Глянь-ка, веселою стайкой к лодкам девчата спешат,
И на солнце их оранжевые майки как яркие цветы горят.
Отдых работой заслужен, можно сегодня гулять,
И в семье комсомолии дружной
с утра целый день отдыхать.
Песня длинная, "насквозь" такая же глупая. То ли дело "Интернационал", с которого мы начинали каждый урок:
Вставай, проклятьем заклейменный…
и так далее; мы, пионеры (а других детей в СССР не было), исполняли этот партийный гимн, разумеется, стоя:
Это есть наш последний и решительный бой…
Несмотря на примерное поведение, прилежание (за прилежание ставилась отдельная отметка), музыкальный слух, я на уроках пения стеснялся издавать звуки, а лишь открывал рот. Учитель это видел, но молчаливо прощал мне; вообще оценки этот добрый человек ставил нам не за голос, а за чистоту и грамотность продиктованного им текста песни. Так что по пению у меня всегда были только пятерки…
Пели мы про Щорса, у которого "голова обвязана, кровь на рукаве, след кровавый стелется по сырой траве", и про матроса-партизана Железняка, который "лежит под курганом, заросшим бурьяном", потому как "он шел на Одессу, вышел к Херсону" (ничего, думал я, ошибочка — в полтораста километров!), отчего, разумеется, "в засаду попался отряд", а кончилась эта операция тем, что "штыком и гранатой пробились ребята, остался в степи Железняк"; но вокруг не унывают: "Веселые песни поет Украина, счастливая юность цветет: подсолнух высокий, и в небе далеком над степью кружит самолет", что, однако, бодрости не вселяло, тем более что перед глазами упрямо стоял курган, не усаженный цветами, а заросший бурьяном, то есть неблагодарно заброшенный…

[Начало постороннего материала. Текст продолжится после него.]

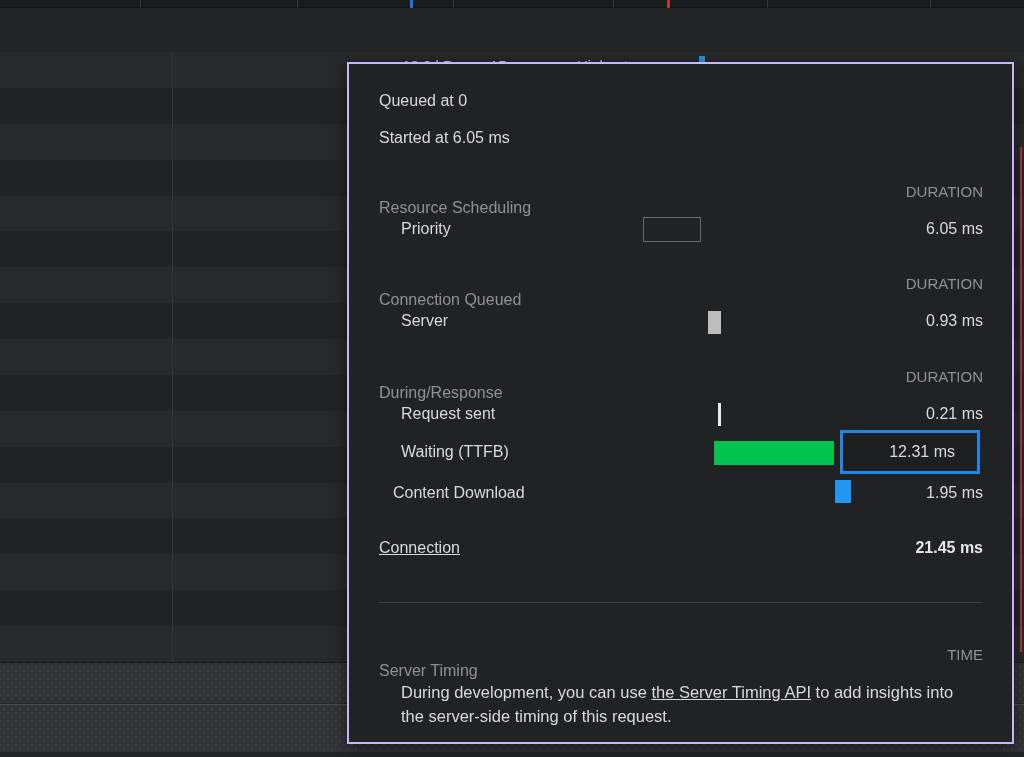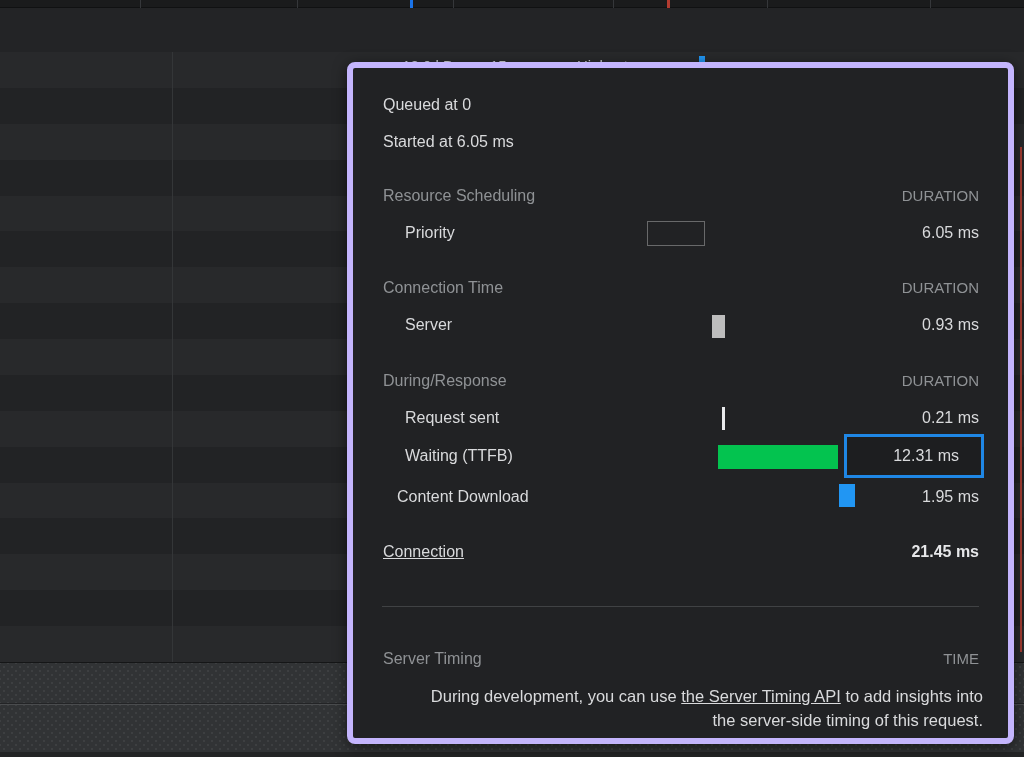"Queued at 0" .tooltip { border: 6px solid #c4b5fd -> 2px solid #c4b5fd; border-radius: 8px -> 0 }
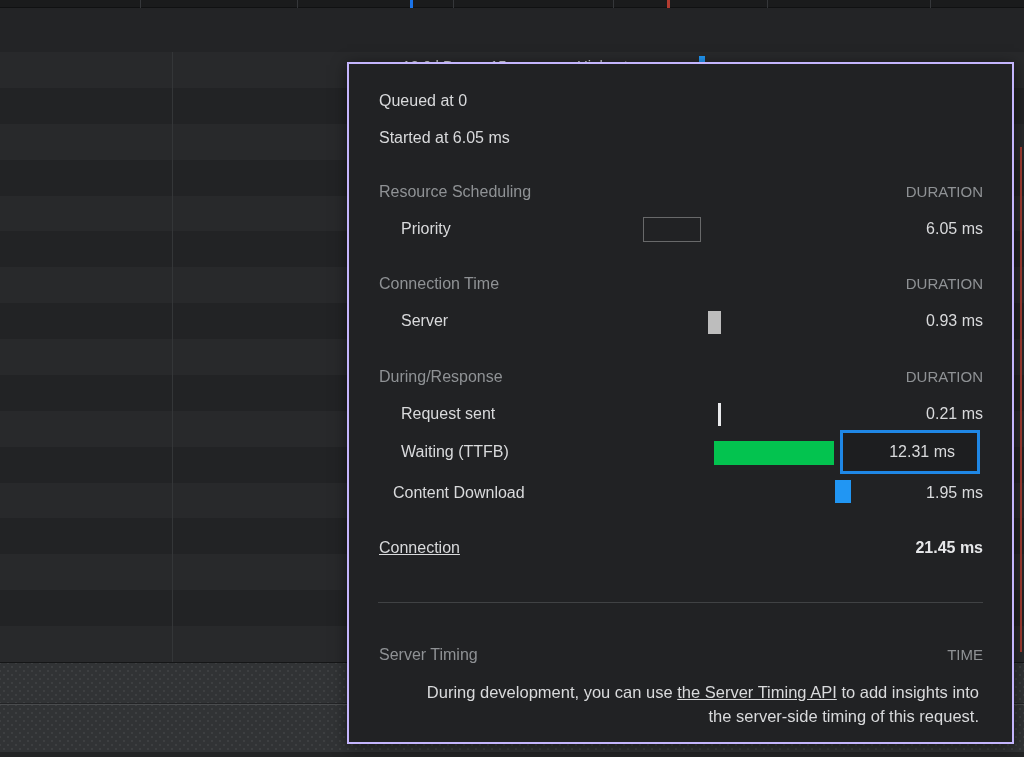"Resource Scheduling" .tt-muted { margin-top: none -> 16px }
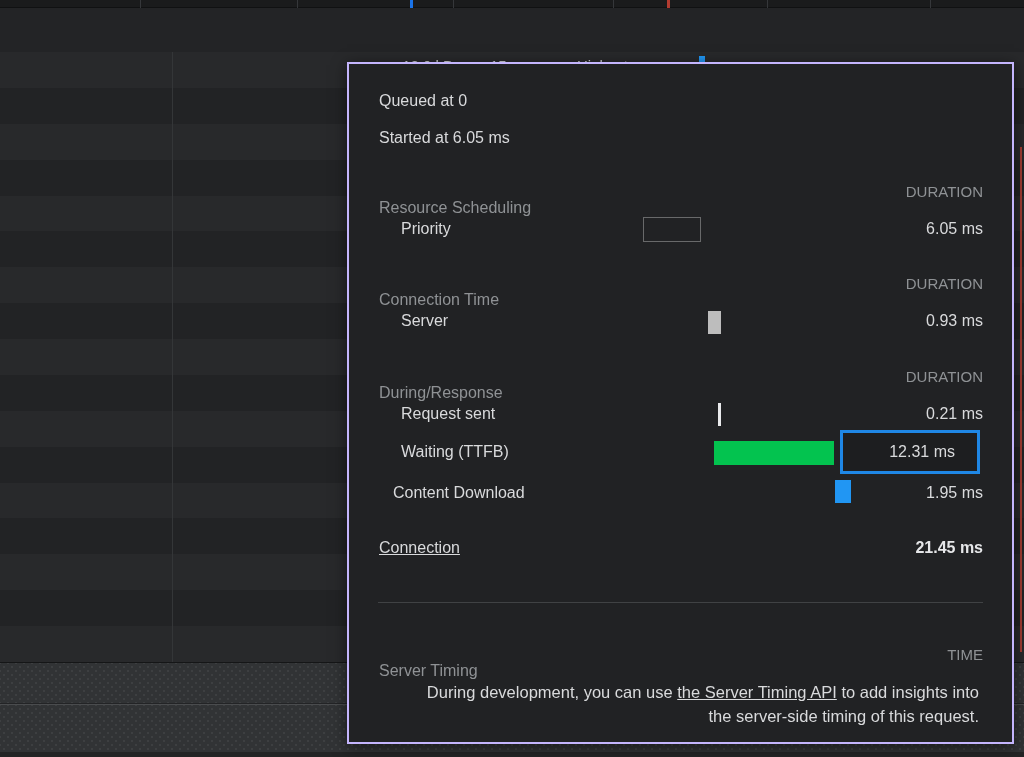"Connection Time" div.tt-text { text: Time -> Queued }
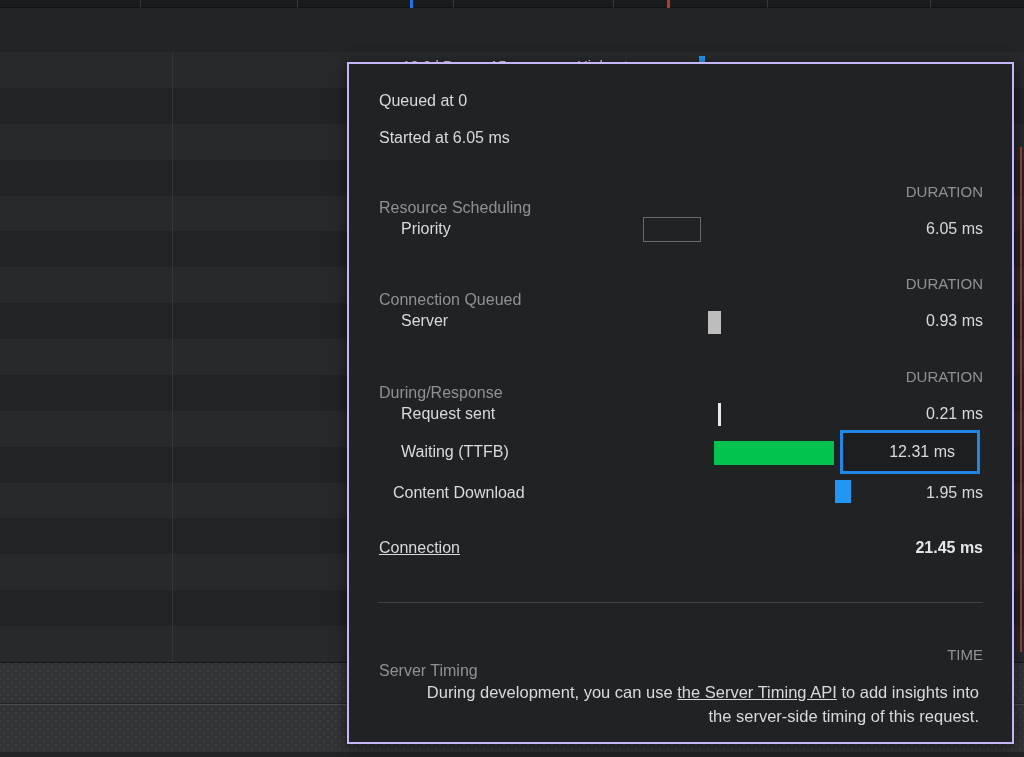"During development, you can use" .tt-para { text-align: right -> none }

Учили мы песню из оперы композитора Ивана Дзержинского "Тихий Дон":
Шли по степи полки со славой громкой
И день и ночь — со склона и на склон.
Ковыльная, родимая сторонка,
Прими от красных конников поклон!
Следующие две строфы учитель, диктуя, торопился произнести вместе, а почему, погляди сам:
Казачью степь увел товарищ Сталин
(это первая строфа — ну а вдруг кто заподозрит, что не туда увел, и потому, озираясь, певец скороговоркой диктовал дальше):
От нищеты, и горя, и оков,
И в первый раз большое солнце встало
Над молодой страной большевиков.
В песне, несмотря на голодуху, изображалась совсем обратная картина:
В колхозах хлеба полные амбары,
Привольно жить нам стало на Дону!
И-эх, проливали кровь свою недаром
Мы на полях в Гражданскую войну!
Из этой (а также из многих других песен, стихов, картин) получалось: очень много человечьей крови пролито именно на сельскохозяйственных полях — и от этого "удобрения" колхозные амбары, разумеется, должны наполниться хлебом… Вот так я, сугубо городской малец, понимал "агротехнику" тех давних лет.